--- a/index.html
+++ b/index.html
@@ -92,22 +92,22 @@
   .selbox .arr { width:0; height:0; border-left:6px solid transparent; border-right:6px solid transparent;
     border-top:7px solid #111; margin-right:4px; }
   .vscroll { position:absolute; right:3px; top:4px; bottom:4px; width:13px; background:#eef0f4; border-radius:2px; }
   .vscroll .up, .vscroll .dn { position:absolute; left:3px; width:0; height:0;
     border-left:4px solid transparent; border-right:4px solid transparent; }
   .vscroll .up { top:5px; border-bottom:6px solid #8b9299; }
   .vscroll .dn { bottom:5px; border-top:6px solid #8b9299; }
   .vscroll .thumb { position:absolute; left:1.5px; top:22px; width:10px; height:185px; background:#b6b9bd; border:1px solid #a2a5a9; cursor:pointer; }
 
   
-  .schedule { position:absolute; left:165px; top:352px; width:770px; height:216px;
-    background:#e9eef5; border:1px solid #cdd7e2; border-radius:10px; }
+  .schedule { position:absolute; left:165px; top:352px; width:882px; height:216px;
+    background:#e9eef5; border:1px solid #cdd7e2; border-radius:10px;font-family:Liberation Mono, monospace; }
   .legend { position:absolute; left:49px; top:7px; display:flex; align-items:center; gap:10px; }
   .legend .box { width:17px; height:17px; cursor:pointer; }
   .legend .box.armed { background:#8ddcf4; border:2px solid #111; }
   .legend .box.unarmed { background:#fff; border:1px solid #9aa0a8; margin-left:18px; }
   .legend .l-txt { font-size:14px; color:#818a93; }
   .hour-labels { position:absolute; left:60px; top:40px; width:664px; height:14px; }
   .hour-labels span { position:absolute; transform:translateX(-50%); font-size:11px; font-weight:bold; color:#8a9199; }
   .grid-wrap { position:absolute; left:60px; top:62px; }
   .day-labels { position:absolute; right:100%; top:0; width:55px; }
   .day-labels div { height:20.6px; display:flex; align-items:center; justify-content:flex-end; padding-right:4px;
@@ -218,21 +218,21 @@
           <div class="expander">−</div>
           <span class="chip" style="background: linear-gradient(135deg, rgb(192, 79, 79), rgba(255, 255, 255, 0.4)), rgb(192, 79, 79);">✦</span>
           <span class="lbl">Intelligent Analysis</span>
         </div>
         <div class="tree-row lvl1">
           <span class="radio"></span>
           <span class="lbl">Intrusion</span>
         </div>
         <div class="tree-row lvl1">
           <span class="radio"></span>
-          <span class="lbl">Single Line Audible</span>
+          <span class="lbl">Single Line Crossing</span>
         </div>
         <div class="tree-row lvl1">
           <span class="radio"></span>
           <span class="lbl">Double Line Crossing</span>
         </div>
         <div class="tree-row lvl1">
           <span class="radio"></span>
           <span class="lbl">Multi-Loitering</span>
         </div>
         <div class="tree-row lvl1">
-- -- --
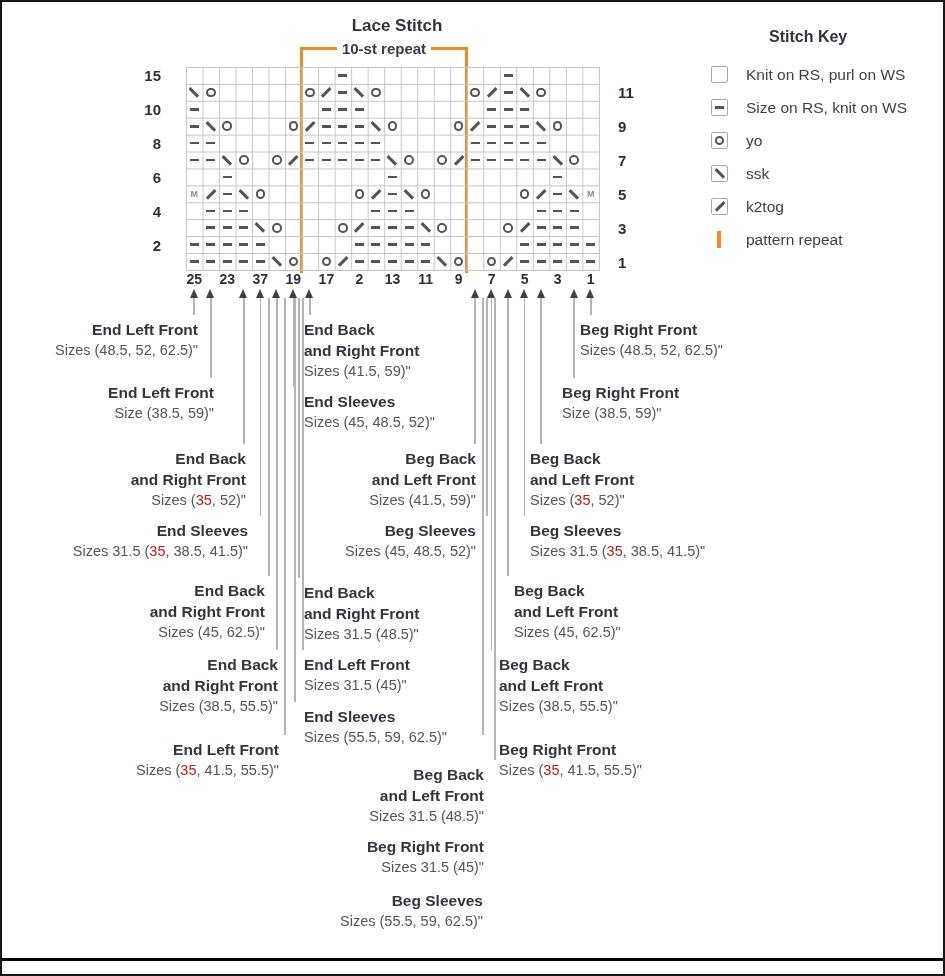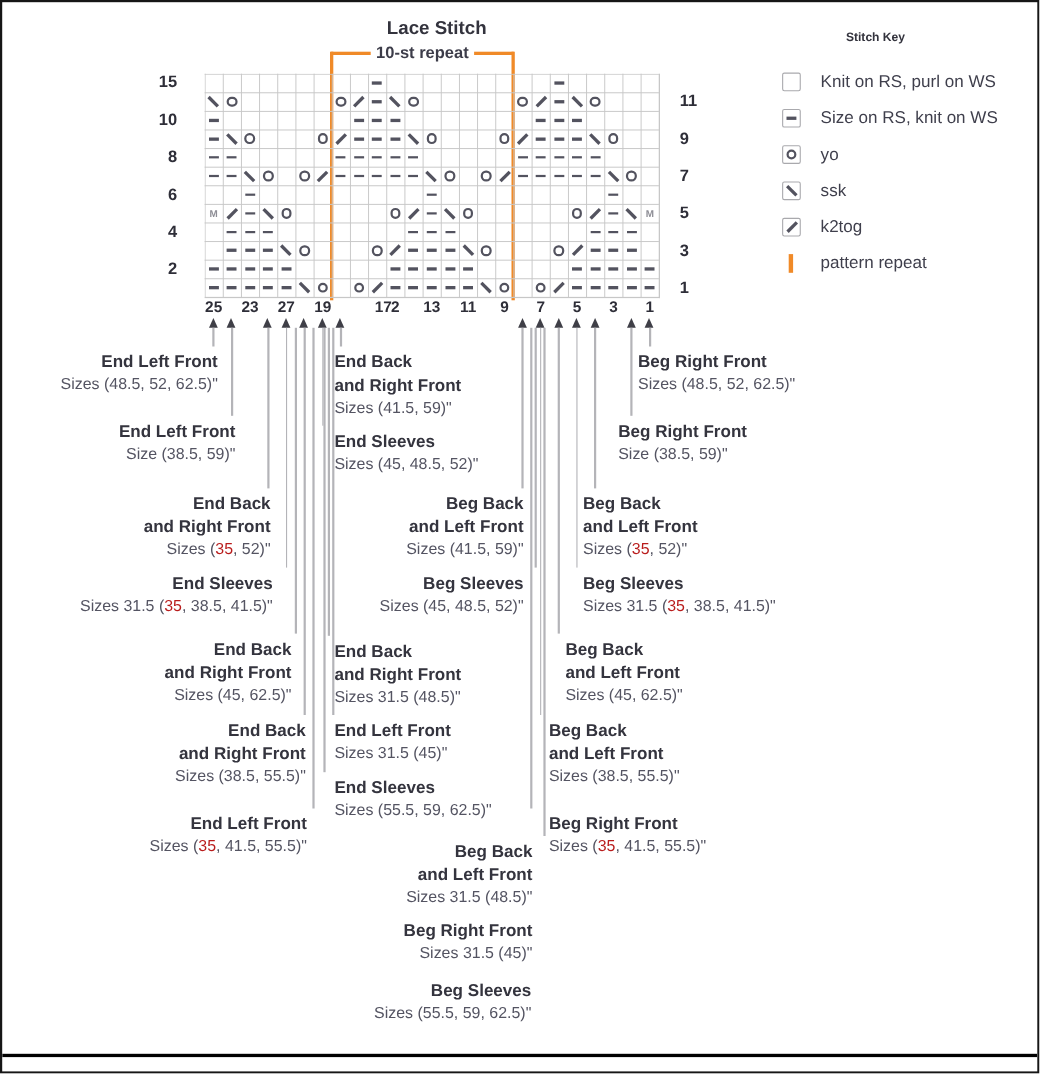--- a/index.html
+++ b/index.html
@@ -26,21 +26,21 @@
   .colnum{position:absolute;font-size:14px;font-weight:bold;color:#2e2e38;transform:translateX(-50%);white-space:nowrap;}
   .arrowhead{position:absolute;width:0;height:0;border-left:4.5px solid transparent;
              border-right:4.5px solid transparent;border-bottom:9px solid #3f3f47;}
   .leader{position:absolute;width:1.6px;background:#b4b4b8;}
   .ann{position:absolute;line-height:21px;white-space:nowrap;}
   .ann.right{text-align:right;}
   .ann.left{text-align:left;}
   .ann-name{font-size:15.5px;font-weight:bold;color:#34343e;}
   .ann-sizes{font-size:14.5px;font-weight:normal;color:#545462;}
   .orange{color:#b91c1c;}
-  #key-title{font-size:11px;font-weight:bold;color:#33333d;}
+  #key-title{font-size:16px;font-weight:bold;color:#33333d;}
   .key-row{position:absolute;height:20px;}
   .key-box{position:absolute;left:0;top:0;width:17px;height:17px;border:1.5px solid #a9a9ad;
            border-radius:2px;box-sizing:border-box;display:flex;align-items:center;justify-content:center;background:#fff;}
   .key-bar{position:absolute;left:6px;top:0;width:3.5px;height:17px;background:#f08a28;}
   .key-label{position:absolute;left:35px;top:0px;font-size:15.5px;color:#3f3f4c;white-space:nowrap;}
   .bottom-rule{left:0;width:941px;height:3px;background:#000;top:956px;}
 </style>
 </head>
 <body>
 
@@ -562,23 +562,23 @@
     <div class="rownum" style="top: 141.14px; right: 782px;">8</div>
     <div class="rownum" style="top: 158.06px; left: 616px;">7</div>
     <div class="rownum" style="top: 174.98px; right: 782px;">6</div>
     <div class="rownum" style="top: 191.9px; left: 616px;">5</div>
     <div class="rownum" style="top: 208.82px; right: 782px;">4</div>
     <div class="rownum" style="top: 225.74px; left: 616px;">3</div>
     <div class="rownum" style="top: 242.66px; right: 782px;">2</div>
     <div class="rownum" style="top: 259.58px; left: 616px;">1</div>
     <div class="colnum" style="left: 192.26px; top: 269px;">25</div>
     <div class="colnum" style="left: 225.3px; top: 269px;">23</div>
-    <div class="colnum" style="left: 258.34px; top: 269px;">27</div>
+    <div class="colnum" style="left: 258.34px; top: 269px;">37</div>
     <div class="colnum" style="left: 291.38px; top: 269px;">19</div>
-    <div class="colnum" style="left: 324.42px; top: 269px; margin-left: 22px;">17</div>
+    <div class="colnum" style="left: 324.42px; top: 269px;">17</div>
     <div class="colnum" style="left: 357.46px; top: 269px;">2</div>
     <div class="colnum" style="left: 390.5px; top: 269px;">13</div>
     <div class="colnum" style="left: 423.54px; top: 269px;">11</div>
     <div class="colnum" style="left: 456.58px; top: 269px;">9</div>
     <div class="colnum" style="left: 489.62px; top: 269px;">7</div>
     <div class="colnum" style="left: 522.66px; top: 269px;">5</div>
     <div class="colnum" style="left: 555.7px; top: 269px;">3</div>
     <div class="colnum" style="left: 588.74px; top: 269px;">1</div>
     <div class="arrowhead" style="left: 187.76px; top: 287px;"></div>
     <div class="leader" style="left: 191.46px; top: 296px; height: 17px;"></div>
-- -- --
» WHAT YOU HAVE TO DO:
Filter the records, keeping only lines that contain "transparent", and show those lines.

» SOLUTION TO THIS PROBLEM:
   .selbox .arr { width:0; height:0; border-left:6px solid transparent; border-right:6px solid transparent;
     border-left:4px solid transparent; border-right:4px solid transparent; }
   .arrowhead{position:absolute;width:0;height:0;border-left:4.5px solid transparent;
              border-right:4.5px solid transparent;border-bottom:9px solid #3f3f47;}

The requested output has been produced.